Keane expands Halifax Advanced Development Center

Outsourcing firm Keane, Inc., this week announced a recruitment drive to fill 175 information technology jobs over three years at its Halifax Advanced Development Center. Keane will get up to $1.5 million in payroll rebates from the Nova

Scotia government, provided it creates and maintains the 175 jobs.

The announcement is the latest example of near-shore outsourcing, in which U.S. companies shift IT work to Canada because of lower salary and infrastructure costs here.

Boston-based Keane needs about 50 people in Halifax immediately, said Alaisdar Graham, managing director of the Nova Scotia facility. The rest will probably be hired early next year.
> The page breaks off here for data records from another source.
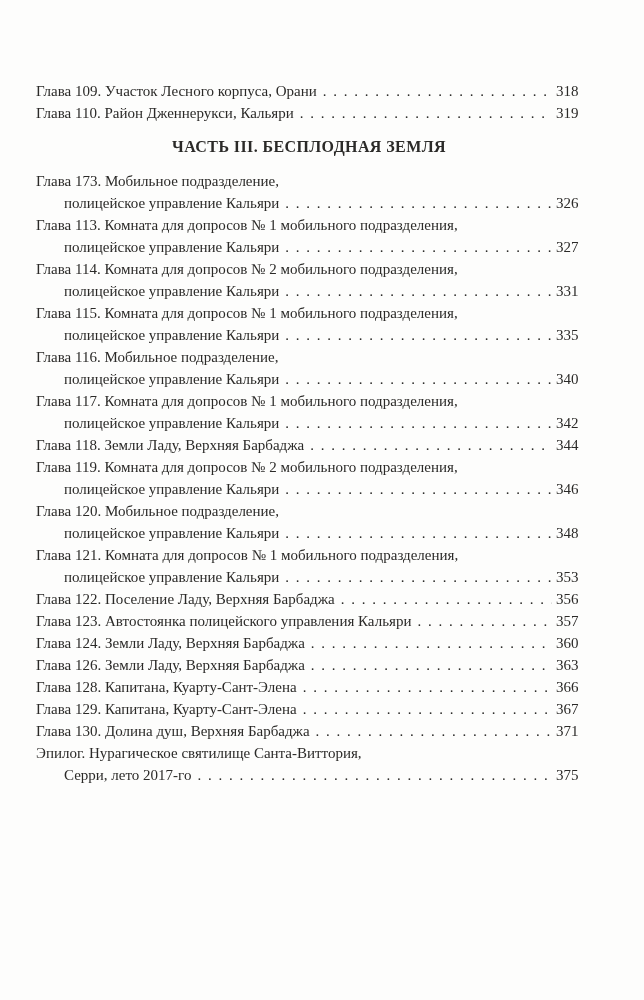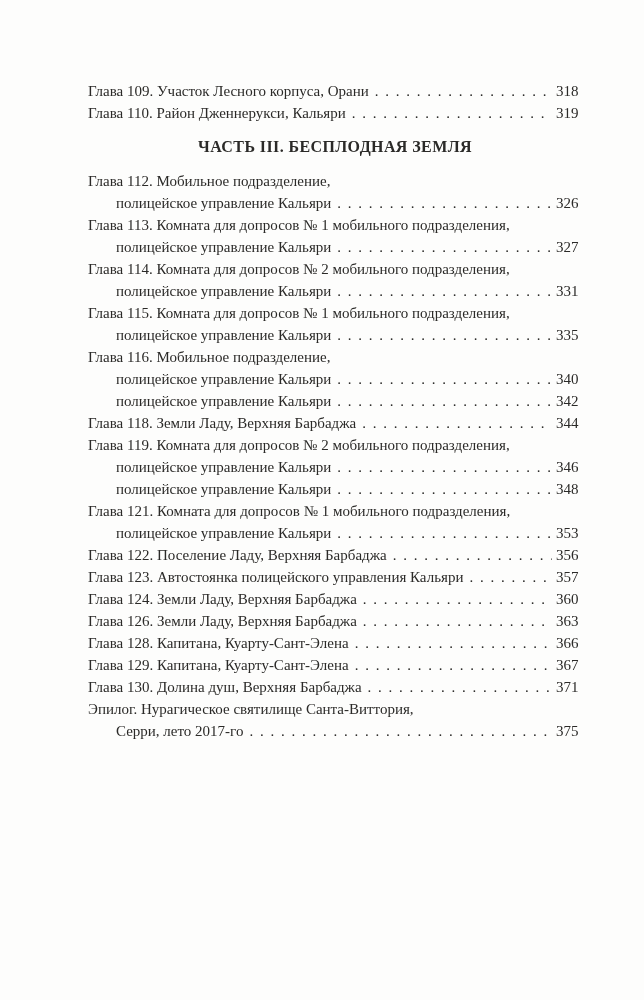"Глава 109. Участок Лесного корпуса," .book-page { padding: 80px 62px 0 88px -> 80px 62px 0 36px }
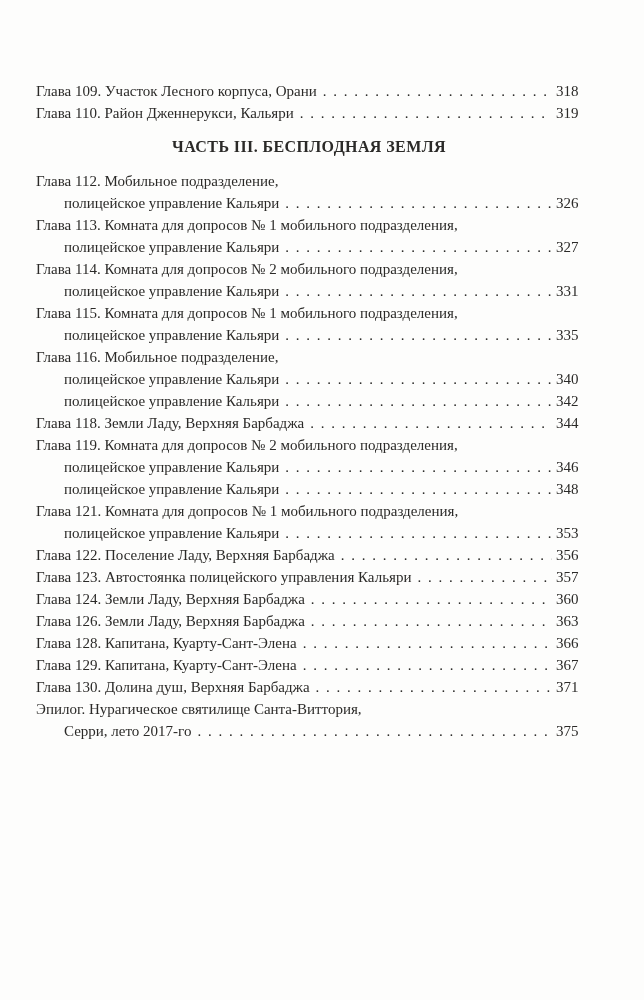"Глава 112. Мобильное подразделение," span.toc-text { text: 112 -> 173 }
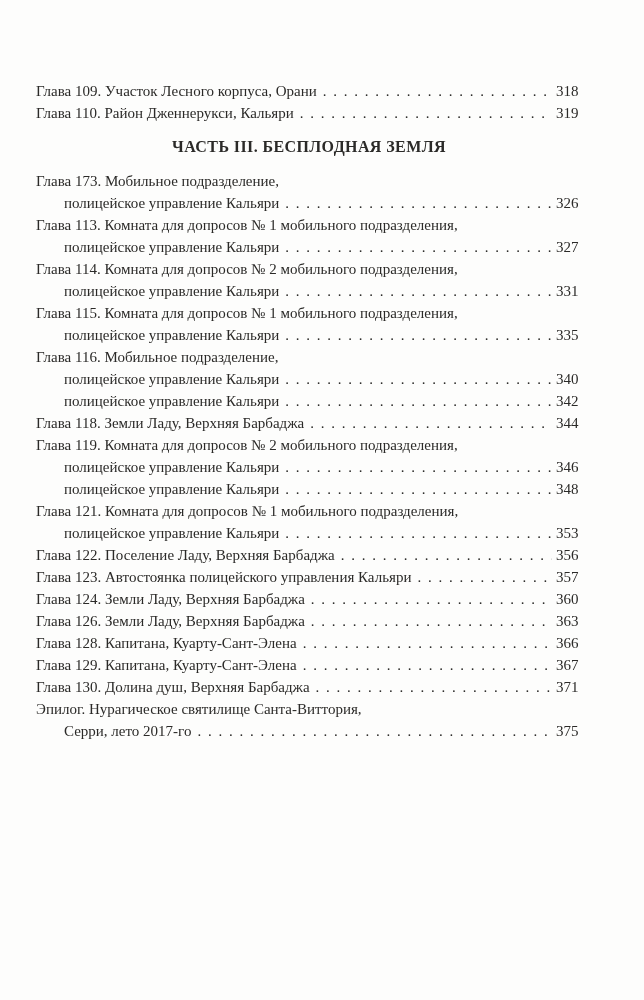"Глава 117. Комната для допросов" div.toc-line { html: none -> <div> <span>Глава 117. Комната для допросов № 1 мобильного подразделения,</span> </div> }
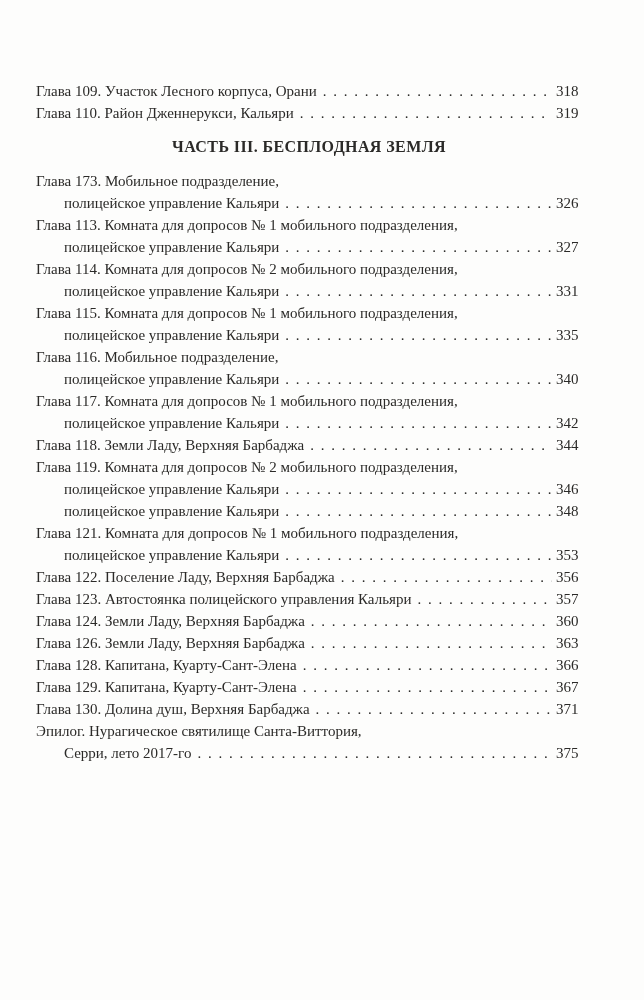"Глава 120. Мобильное подразделение," div.toc-line { html: none -> <div> <span>Глава 120. Мобильное подразделение,</span> </div> }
Graham said the Halifax operation, which currently employs just over 300 people, has seen 30 per cent annual growth recently and “”there’s no sign of it slacking off.””

Skills Keane needs include Java, Perl and COBOL programming and expertise with Unix, Sybase and WebSphere, Graham said. The company hopes to fill many jobs locally, but will also recruit from other provinces.

The jobs will be of “”huge”” importance to the province, said Joe Gillis, a spokesman for Nova Scotia Business Inc., the provincial government agency that authorized the $1.5 million in rebates to Keane. Keane’s presence in Halifax is valuable not only for the jobs it creates but for lending credibility to the province in attracting other IT-related businesses, Gillis said.

Nova Scotia’s Economic Development Office recently gave Keane $2.5 million in funding to help it attain Capability Maturity Model Level 5 assessment from the Software Engineering Institute. Graham said his operation is the first Canadian near-shore outsourcing facility to obtain this designation for continuous process optimization, which he considers directly responsible for its growth.

Graham said Keane originally located in Halifax because of Nova Scotia’s low cost of living and proximity to New England, where many of Keane’s clients are. The company also received grants from the Nova Scotia and federal governments when it established the operation.

Near-shore outsourcing has become a bright spot for the Canadian IT industry, with companies such as Montreal-based CGI Group Inc., RIS Resource Information Systems Inc. of Toronto and others providing software development and services to U.S. clients. Earlier this month EDS Canada, a unit of Electronic Data Systems Corp. of Plano, Tex., announced plans for a Global Centre of Excellence based on Microsoft Corp.’s .Net technology in Victoria. EDS said the centre would create 100 jobs.

Dan McLean, director of enterprise network services at IDC Canada Ltd., said that while the Toronto research firm has not estimated the size of the near-shore outsourcing market in Canada, it is significant. In a recent survey IDC found that U.S. companies see Canada’s proximity to the U.S., similar culture and quality of service as reasons to send work here rather than overseas. “”There was a pretty strong and favourable perception,”” McLean said.

However Paul Swinwood, president of the Software Human Resource Council in Ottawa, noted that while near-shore outsourcing brings some midrange IT jobs from the U.S. to Canada, entry-level work from both countries continues going overseas. This could make it difficult for new entrants to the IT job market to find jobs here, he warned.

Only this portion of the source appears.